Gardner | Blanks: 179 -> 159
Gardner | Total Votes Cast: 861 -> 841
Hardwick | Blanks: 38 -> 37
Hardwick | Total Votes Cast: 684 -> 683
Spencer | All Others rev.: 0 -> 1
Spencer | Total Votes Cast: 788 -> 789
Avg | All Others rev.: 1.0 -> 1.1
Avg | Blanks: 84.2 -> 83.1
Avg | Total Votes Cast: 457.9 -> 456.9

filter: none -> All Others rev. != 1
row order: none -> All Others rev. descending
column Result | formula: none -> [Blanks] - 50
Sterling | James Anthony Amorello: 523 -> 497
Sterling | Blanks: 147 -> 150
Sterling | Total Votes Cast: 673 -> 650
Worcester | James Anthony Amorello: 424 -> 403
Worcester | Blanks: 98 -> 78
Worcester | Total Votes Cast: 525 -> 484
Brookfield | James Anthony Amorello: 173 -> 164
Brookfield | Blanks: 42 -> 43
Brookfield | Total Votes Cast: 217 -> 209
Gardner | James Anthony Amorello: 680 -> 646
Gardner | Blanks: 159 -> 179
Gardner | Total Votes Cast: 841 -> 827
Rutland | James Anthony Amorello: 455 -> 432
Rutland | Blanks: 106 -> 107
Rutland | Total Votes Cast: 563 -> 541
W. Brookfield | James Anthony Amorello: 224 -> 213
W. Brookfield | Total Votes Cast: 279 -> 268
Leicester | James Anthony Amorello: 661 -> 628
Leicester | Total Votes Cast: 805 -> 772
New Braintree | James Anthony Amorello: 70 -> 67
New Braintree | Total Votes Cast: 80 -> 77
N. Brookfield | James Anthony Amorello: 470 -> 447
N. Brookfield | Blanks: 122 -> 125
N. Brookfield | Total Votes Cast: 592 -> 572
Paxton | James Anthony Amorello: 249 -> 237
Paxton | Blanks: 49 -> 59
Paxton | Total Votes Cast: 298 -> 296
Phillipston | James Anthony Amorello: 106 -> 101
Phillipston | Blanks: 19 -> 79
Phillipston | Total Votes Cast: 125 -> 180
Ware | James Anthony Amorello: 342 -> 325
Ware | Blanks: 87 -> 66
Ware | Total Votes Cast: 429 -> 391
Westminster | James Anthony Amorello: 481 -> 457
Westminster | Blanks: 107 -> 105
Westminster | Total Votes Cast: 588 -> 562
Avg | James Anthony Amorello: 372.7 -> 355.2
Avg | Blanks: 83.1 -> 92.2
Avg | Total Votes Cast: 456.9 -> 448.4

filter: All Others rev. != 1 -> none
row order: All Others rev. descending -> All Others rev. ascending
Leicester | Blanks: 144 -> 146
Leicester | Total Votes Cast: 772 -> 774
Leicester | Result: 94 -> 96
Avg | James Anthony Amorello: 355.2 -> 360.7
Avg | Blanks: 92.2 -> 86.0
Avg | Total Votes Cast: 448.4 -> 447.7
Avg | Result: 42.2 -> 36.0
◆ ◆ ◆ ◆ ◆
Task to complete – An exact copy of every line above is what this asks for.

Solution below –
Gardner | Blanks: 179 -> 159
Gardner | Total Votes Cast: 861 -> 841
Hardwick | Blanks: 38 -> 37
Hardwick | Total Votes Cast: 684 -> 683
Spencer | All Others rev.: 0 -> 1
Spencer | Total Votes Cast: 788 -> 789
Avg | All Others rev.: 1.0 -> 1.1
Avg | Blanks: 84.2 -> 83.1
Avg | Total Votes Cast: 457.9 -> 456.9

filter: none -> All Others rev. != 1
row order: none -> All Others rev. descending
column Result | formula: none -> [Blanks] - 50
Sterling | James Anthony Amorello: 523 -> 497
Sterling | Blanks: 147 -> 150
Sterling | Total Votes Cast: 673 -> 650
Worcester | James Anthony Amorello: 424 -> 403
Worcester | Blanks: 98 -> 78
Worcester | Total Votes Cast: 525 -> 484
Brookfield | James Anthony Amorello: 173 -> 164
Brookfield | Blanks: 42 -> 43
Brookfield | Total Votes Cast: 217 -> 209
Gardner | James Anthony Amorello: 680 -> 646
Gardner | Blanks: 159 -> 179
Gardner | Total Votes Cast: 841 -> 827
Rutland | James Anthony Amorello: 455 -> 432
Rutland | Blanks: 106 -> 107
Rutland | Total Votes Cast: 563 -> 541
W. Brookfield | James Anthony Amorello: 224 -> 213
W. Brookfield | Total Votes Cast: 279 -> 268
Leicester | James Anthony Amorello: 661 -> 628
Leicester | Total Votes Cast: 805 -> 772
New Braintree | James Anthony Amorello: 70 -> 67
New Braintree | Total Votes Cast: 80 -> 77
N. Brookfield | James Anthony Amorello: 470 -> 447
N. Brookfield | Blanks: 122 -> 125
N. Brookfield | Total Votes Cast: 592 -> 572
Paxton | James Anthony Amorello: 249 -> 237
Paxton | Blanks: 49 -> 59
Paxton | Total Votes Cast: 298 -> 296
Phillipston | James Anthony Amorello: 106 -> 101
Phillipston | Blanks: 19 -> 79
Phillipston | Total Votes Cast: 125 -> 180
Ware | James Anthony Amorello: 342 -> 325
Ware | Blanks: 87 -> 66
Ware | Total Votes Cast: 429 -> 391
Westminster | James Anthony Amorello: 481 -> 457
Westminster | Blanks: 107 -> 105
Westminster | Total Votes Cast: 588 -> 562
Avg | James Anthony Amorello: 372.7 -> 355.2
Avg | Blanks: 83.1 -> 92.2
Avg | Total Votes Cast: 456.9 -> 448.4

filter: All Others rev. != 1 -> none
row order: All Others rev. descending -> All Others rev. ascending
Leicester | Blanks: 144 -> 146
Leicester | Total Votes Cast: 772 -> 774
Leicester | Result: 94 -> 96
Avg | James Anthony Amorello: 355.2 -> 360.7
Avg | Blanks: 92.2 -> 86.0
Avg | Total Votes Cast: 448.4 -> 447.7
Avg | Result: 42.2 -> 36.0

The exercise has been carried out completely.